= Web interface edit records =
Segment Open
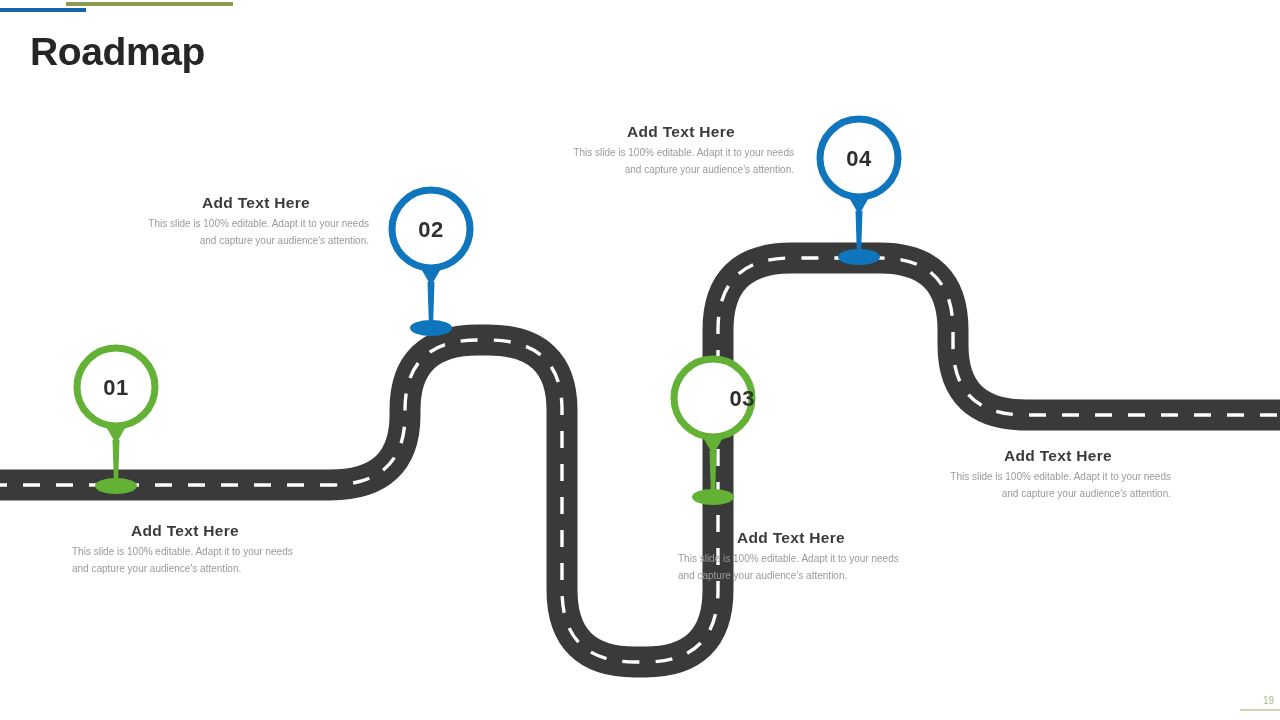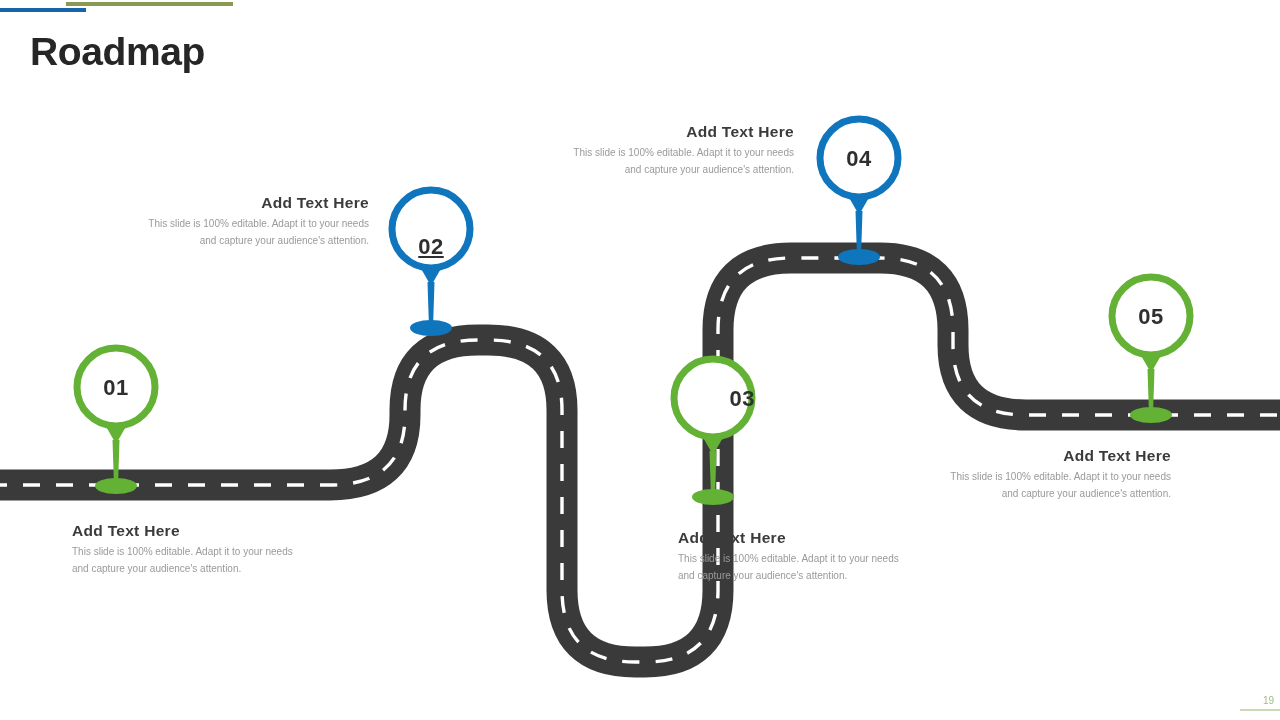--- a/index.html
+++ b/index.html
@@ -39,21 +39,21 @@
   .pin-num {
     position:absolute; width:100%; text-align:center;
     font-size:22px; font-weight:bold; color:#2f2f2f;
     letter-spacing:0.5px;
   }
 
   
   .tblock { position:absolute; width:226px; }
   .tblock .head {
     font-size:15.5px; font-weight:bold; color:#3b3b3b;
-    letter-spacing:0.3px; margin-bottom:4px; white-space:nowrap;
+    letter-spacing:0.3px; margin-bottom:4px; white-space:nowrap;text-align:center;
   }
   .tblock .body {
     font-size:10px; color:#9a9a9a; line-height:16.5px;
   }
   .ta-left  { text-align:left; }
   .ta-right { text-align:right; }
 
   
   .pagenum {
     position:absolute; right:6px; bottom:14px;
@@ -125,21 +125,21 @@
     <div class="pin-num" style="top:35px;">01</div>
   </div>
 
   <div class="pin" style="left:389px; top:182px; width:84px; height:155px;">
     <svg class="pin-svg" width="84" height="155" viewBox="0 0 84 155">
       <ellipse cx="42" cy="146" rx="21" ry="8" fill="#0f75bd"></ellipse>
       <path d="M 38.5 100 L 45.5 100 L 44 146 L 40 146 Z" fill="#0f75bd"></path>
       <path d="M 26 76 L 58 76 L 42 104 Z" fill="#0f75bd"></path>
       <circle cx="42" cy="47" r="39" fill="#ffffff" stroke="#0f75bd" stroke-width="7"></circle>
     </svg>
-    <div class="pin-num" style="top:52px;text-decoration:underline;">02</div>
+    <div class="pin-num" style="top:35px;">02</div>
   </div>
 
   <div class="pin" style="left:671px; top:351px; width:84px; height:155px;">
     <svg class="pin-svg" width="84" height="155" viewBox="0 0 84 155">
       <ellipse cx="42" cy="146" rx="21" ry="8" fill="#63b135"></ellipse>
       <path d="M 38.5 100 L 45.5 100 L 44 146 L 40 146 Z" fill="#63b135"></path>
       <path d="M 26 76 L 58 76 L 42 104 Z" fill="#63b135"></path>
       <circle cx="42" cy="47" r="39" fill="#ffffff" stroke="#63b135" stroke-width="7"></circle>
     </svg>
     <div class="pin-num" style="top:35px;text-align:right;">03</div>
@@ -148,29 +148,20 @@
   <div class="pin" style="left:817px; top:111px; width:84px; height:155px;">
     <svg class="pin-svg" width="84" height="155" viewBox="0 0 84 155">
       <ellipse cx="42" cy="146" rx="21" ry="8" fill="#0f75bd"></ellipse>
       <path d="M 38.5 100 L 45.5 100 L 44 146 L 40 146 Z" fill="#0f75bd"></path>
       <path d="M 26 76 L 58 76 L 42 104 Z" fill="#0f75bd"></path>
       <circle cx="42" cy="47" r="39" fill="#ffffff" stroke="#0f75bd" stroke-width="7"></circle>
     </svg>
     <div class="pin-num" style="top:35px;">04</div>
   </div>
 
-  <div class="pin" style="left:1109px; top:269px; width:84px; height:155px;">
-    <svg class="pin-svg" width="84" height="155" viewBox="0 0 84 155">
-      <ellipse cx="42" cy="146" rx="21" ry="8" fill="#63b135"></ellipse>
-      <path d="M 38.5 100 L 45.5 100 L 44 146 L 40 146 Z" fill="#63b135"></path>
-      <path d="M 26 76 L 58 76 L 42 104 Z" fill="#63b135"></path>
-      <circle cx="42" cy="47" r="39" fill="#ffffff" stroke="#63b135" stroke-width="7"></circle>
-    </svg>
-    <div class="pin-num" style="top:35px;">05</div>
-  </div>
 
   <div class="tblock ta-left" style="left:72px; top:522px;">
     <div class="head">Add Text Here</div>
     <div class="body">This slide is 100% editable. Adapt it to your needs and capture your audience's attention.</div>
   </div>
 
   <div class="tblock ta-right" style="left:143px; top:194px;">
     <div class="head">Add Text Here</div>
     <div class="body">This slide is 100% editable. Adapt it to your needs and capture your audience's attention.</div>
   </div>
Segment Closed
= The task =
Within the data above, find the lines that contain the word "white" and copy each of them.

= Reply to the exercise =
-    letter-spacing:0.3px; margin-bottom:4px; white-space:nowrap;
+    letter-spacing:0.3px; margin-bottom:4px; white-space:nowrap;text-align:center;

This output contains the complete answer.